**Task details**: Return the records from the first line through the line containing "[90,819,153,831] openaps ->", and leave out the pictures.

Extracted entries Start Marker

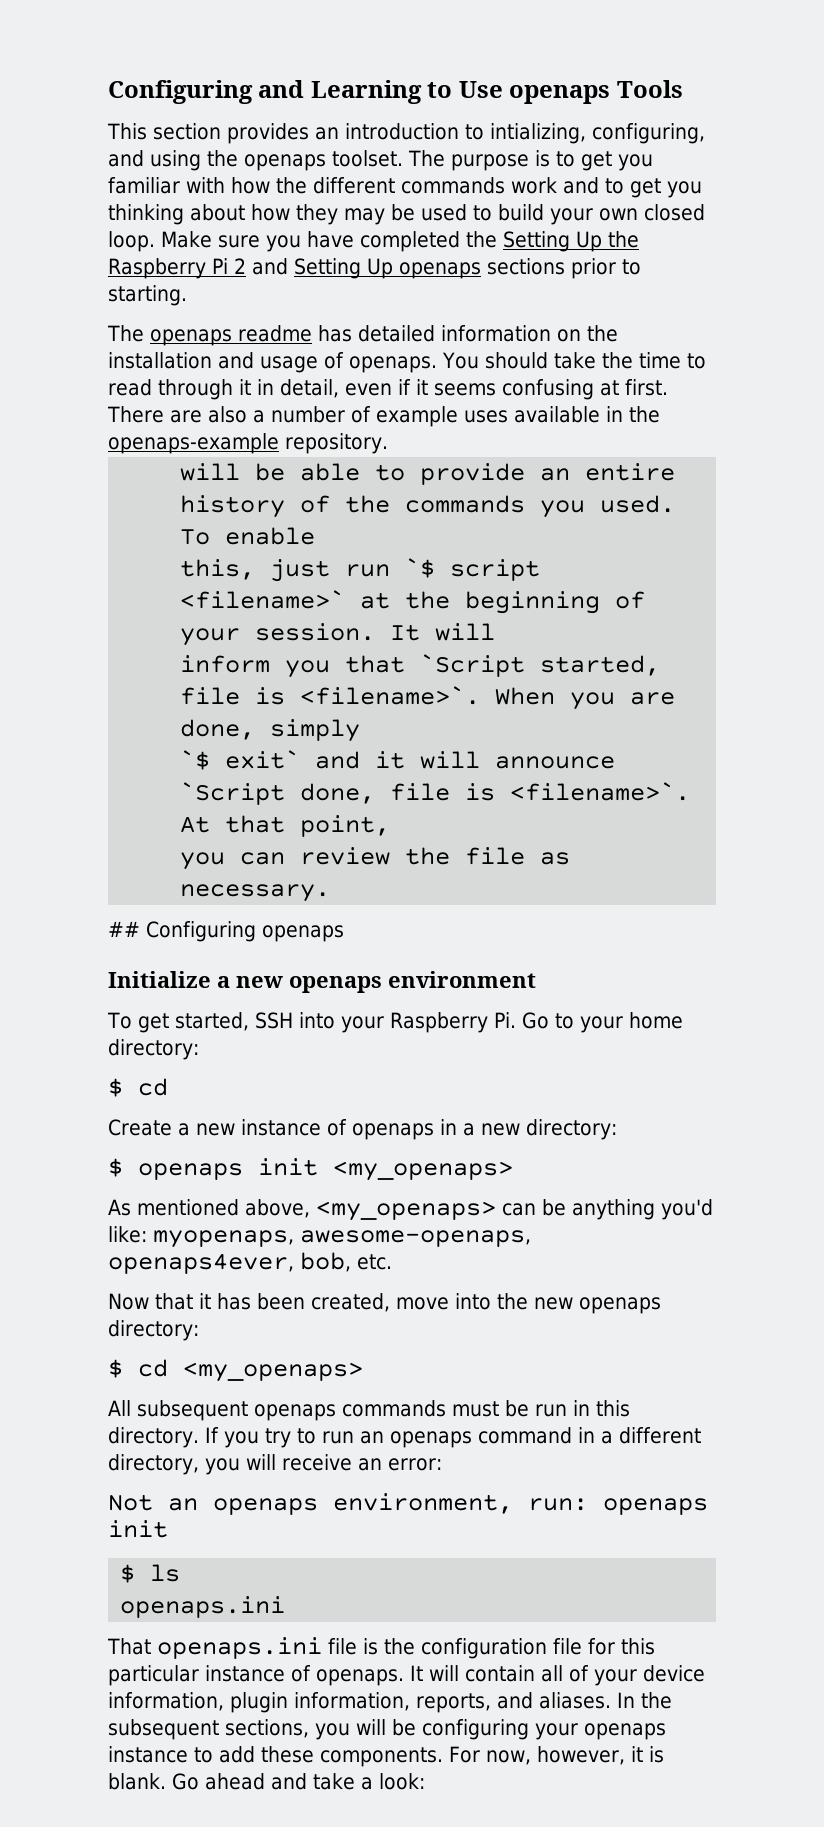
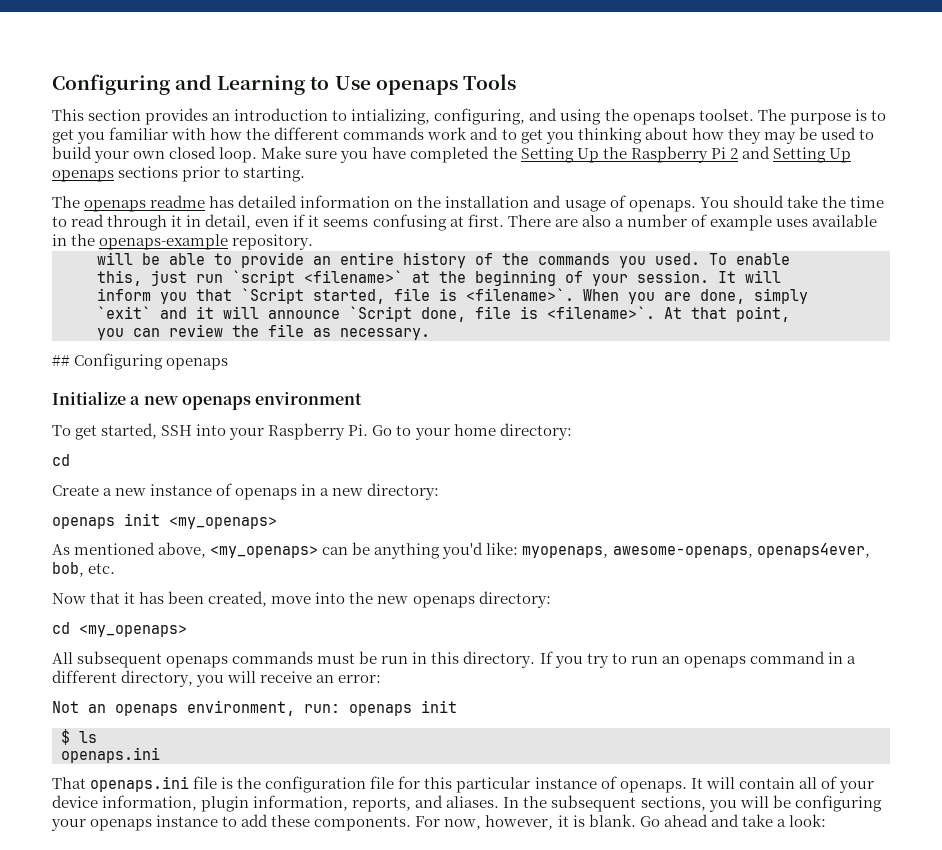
[405,558,541,581] `$ script -> [232,270,295,286] `script
[180,750,301,770] `$ exit` -> [97,306,151,319] `exit`
[108,1078,123,1097] $ -> (572, 431) none
[108,1158,123,1177] $ -> (440, 491) none
[108,1359,123,1378] $ -> (551, 599) none

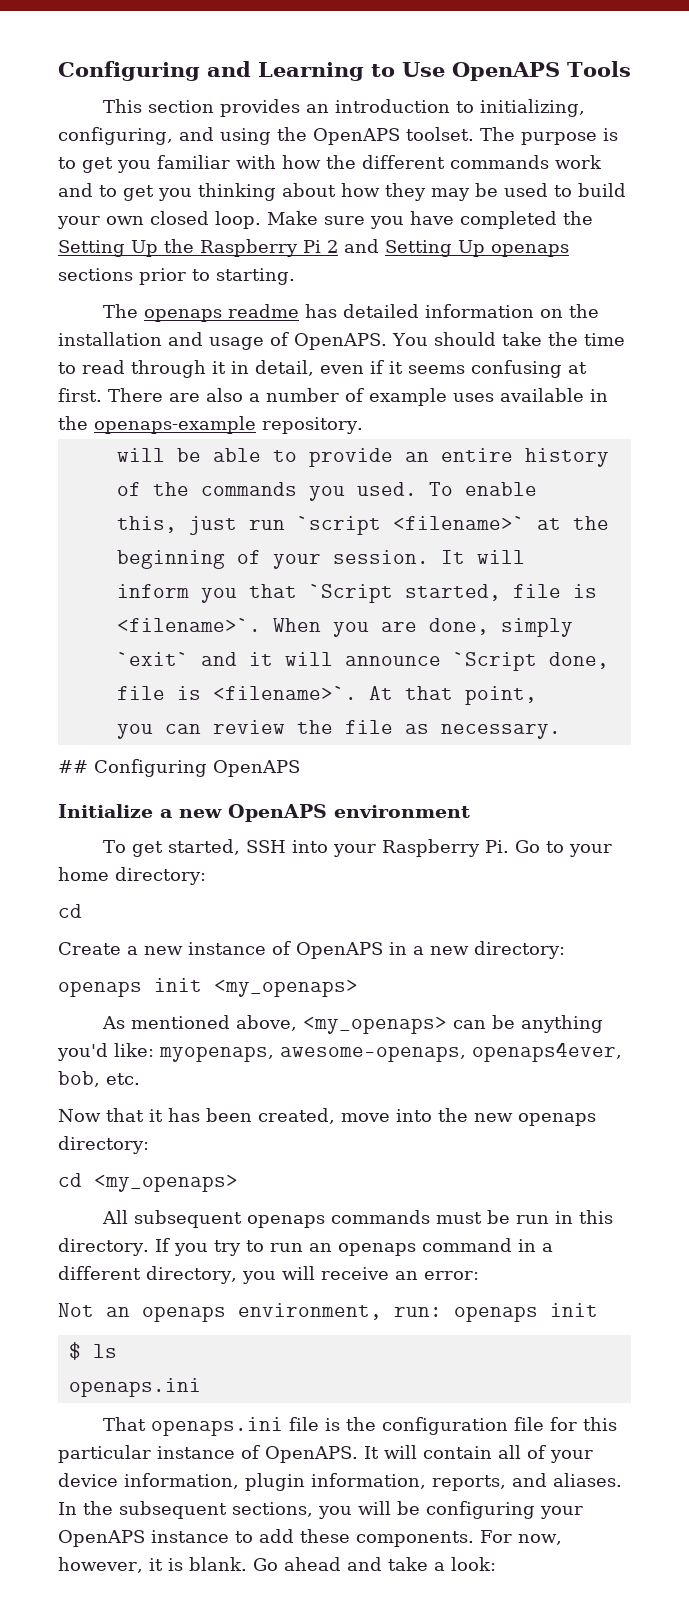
[375,80,458,95] openaps -> [452,62,560,81] OpenAPS
[351,109,431,125] intializing, -> [480,99,586,117] initializing,
[632,113,695,125] openaps -> [313,128,400,145] OpenAPS
[628,200,696,212] openaps. -> [294,333,387,350] OpenAPS.
[166,358,229,370] openaps -> [213,760,300,777] OpenAPS
[181,396,251,410] openaps -> [228,804,327,822] OpenAPS
[235,488,298,500] openaps -> [296,942,383,959] OpenAPS
[619,781,687,793] openaps. -> [265,1446,358,1463] OpenAPS.
[90,819,153,831] openaps -> [58,1530,145,1547] OpenAPS

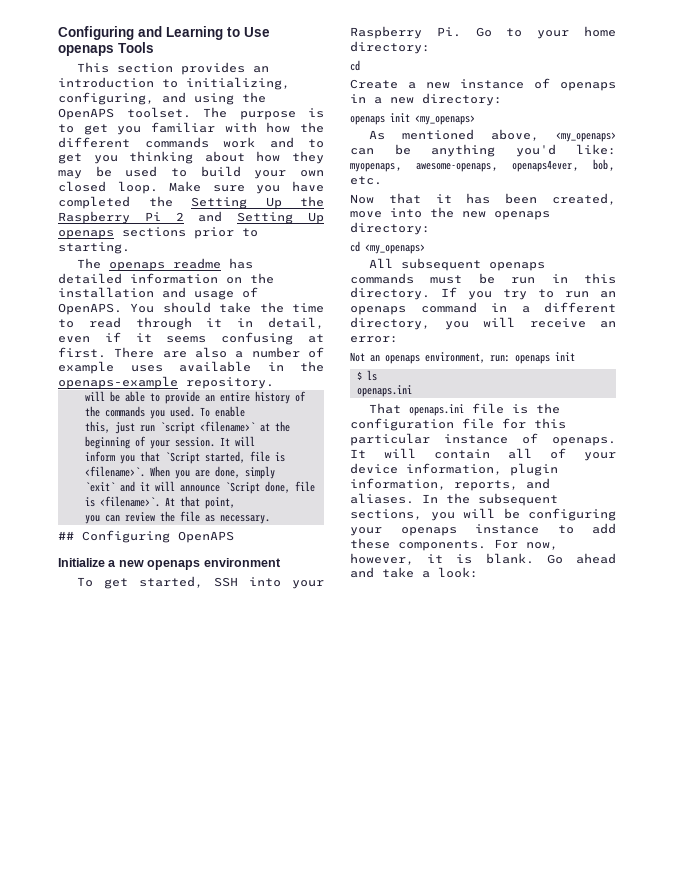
[452,62,560,81] OpenAPS -> [58,45,114,56] openaps
[228,804,327,822] OpenAPS -> [147,560,201,570] openaps
[296,942,383,959] OpenAPS -> [560,82,616,91] openaps
[265,1446,358,1463] OpenAPS. -> [552,437,616,446] openaps.
[58,1530,145,1547] OpenAPS -> [400,527,457,536] openaps

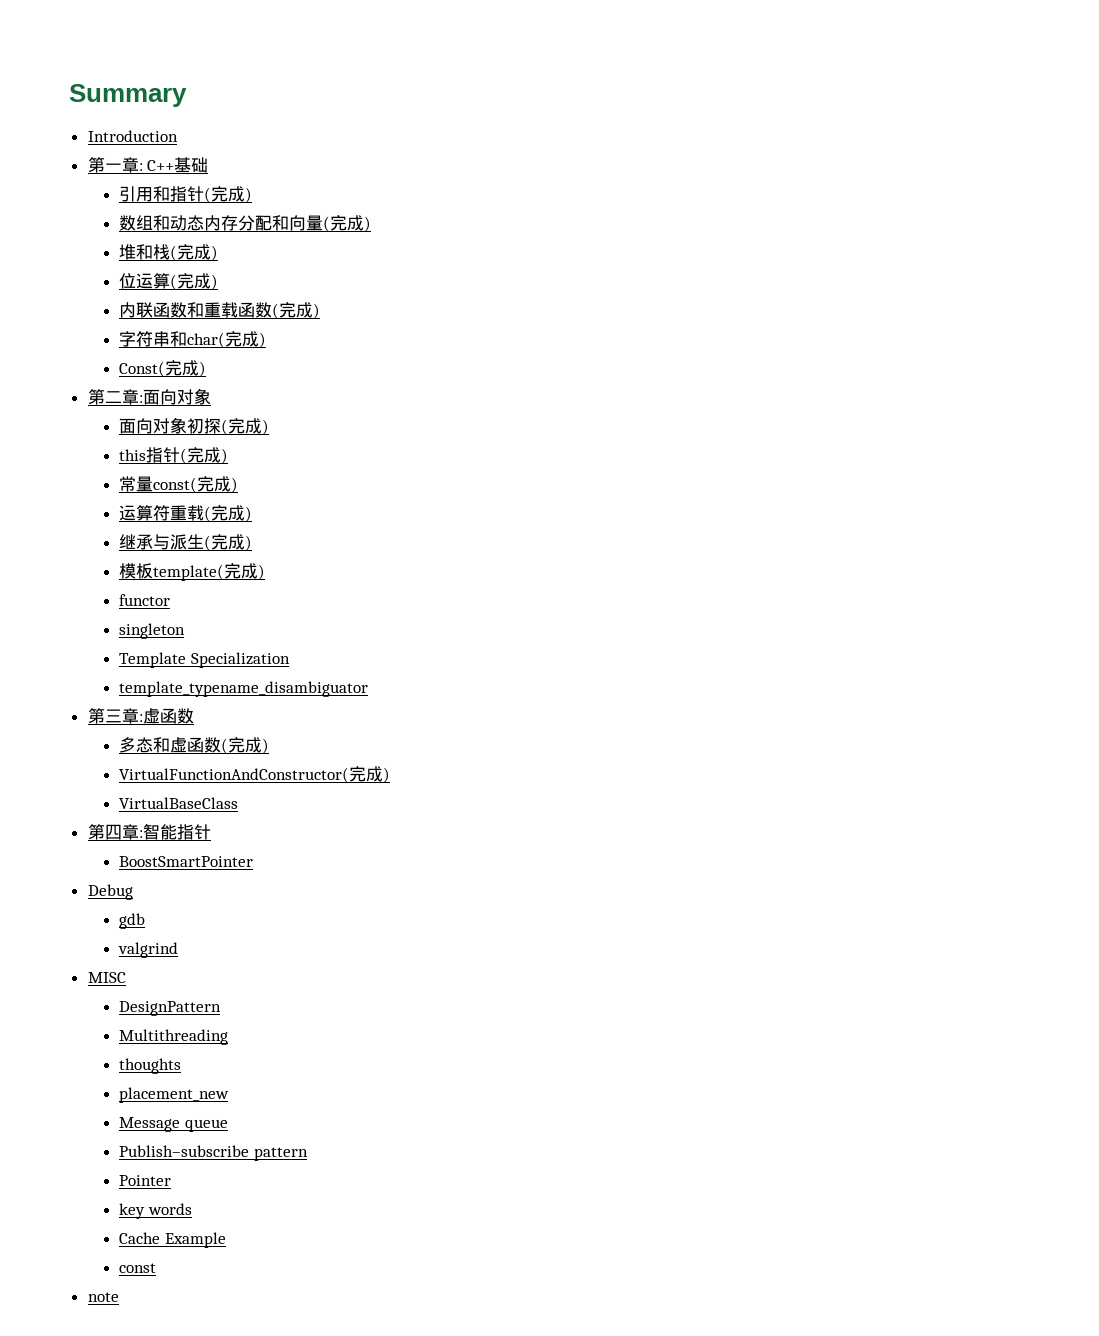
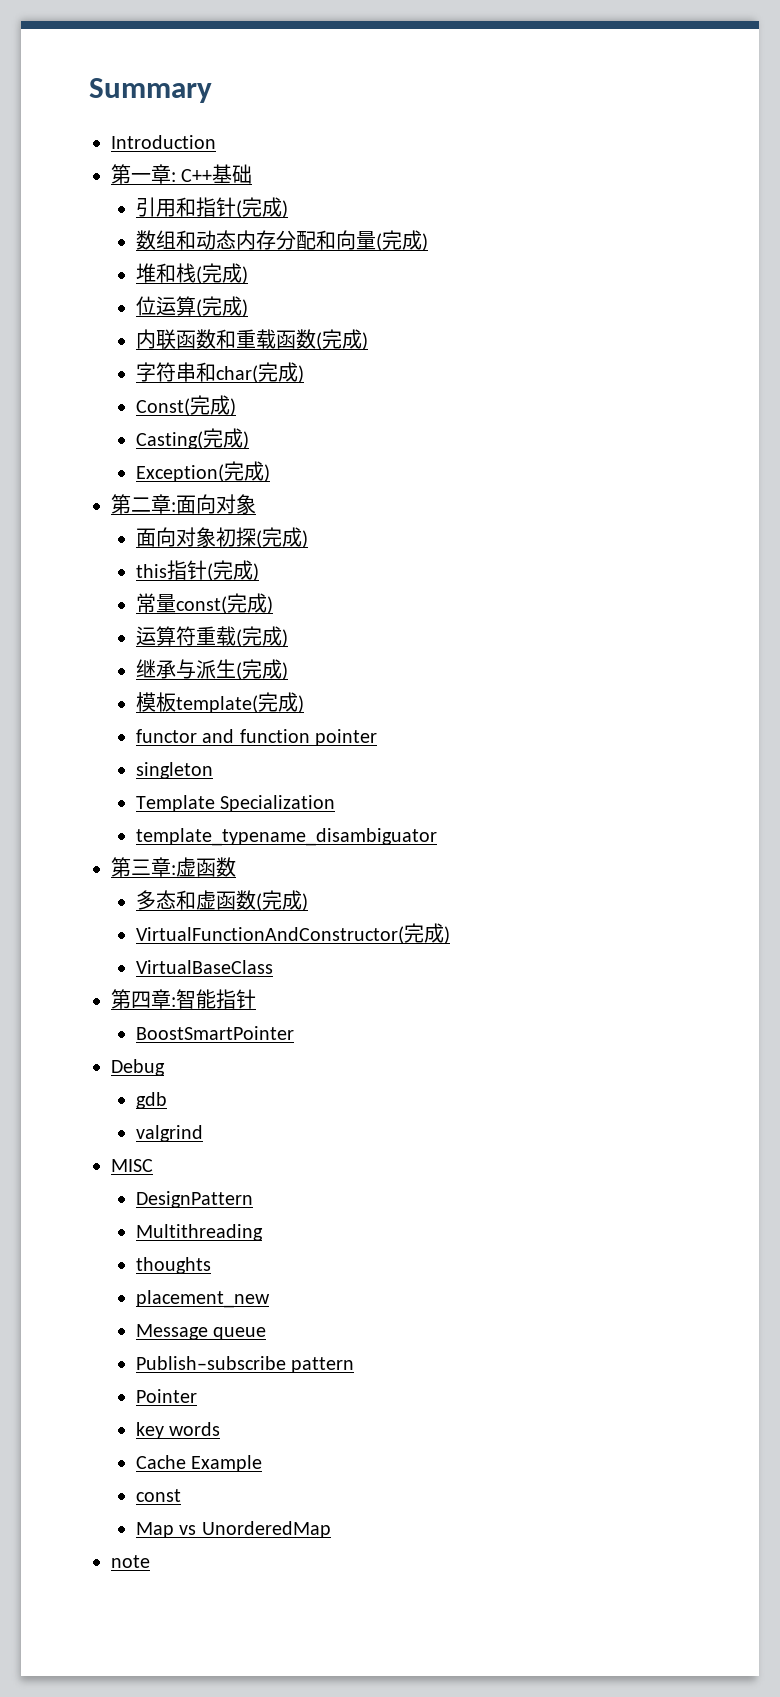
(207, 369) none -> [135,428,249,449] [135,461,270,482] // Casting(完成) // Exception(完成)
(171, 600) none -> [202,729,378,746] and function pointer
(157, 1268) none -> [135,1521,331,1538] // Map vs UnorderedMap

Extracted entries End Marker

**Response area**:
[405,558,541,581] `$ script -> [232,270,295,286] `script
[180,750,301,770] `$ exit` -> [97,306,151,319] `exit`
[108,1078,123,1097] $ -> (572, 431) none
[108,1158,123,1177] $ -> (440, 491) none
[108,1359,123,1378] $ -> (551, 599) none

[375,80,458,95] openaps -> [452,62,560,81] OpenAPS
[351,109,431,125] intializing, -> [480,99,586,117] initializing,
[632,113,695,125] openaps -> [313,128,400,145] OpenAPS
[628,200,696,212] openaps. -> [294,333,387,350] OpenAPS.
[166,358,229,370] openaps -> [213,760,300,777] OpenAPS
[181,396,251,410] openaps -> [228,804,327,822] OpenAPS
[235,488,298,500] openaps -> [296,942,383,959] OpenAPS
[619,781,687,793] openaps. -> [265,1446,358,1463] OpenAPS.
[90,819,153,831] openaps -> [58,1530,145,1547] OpenAPS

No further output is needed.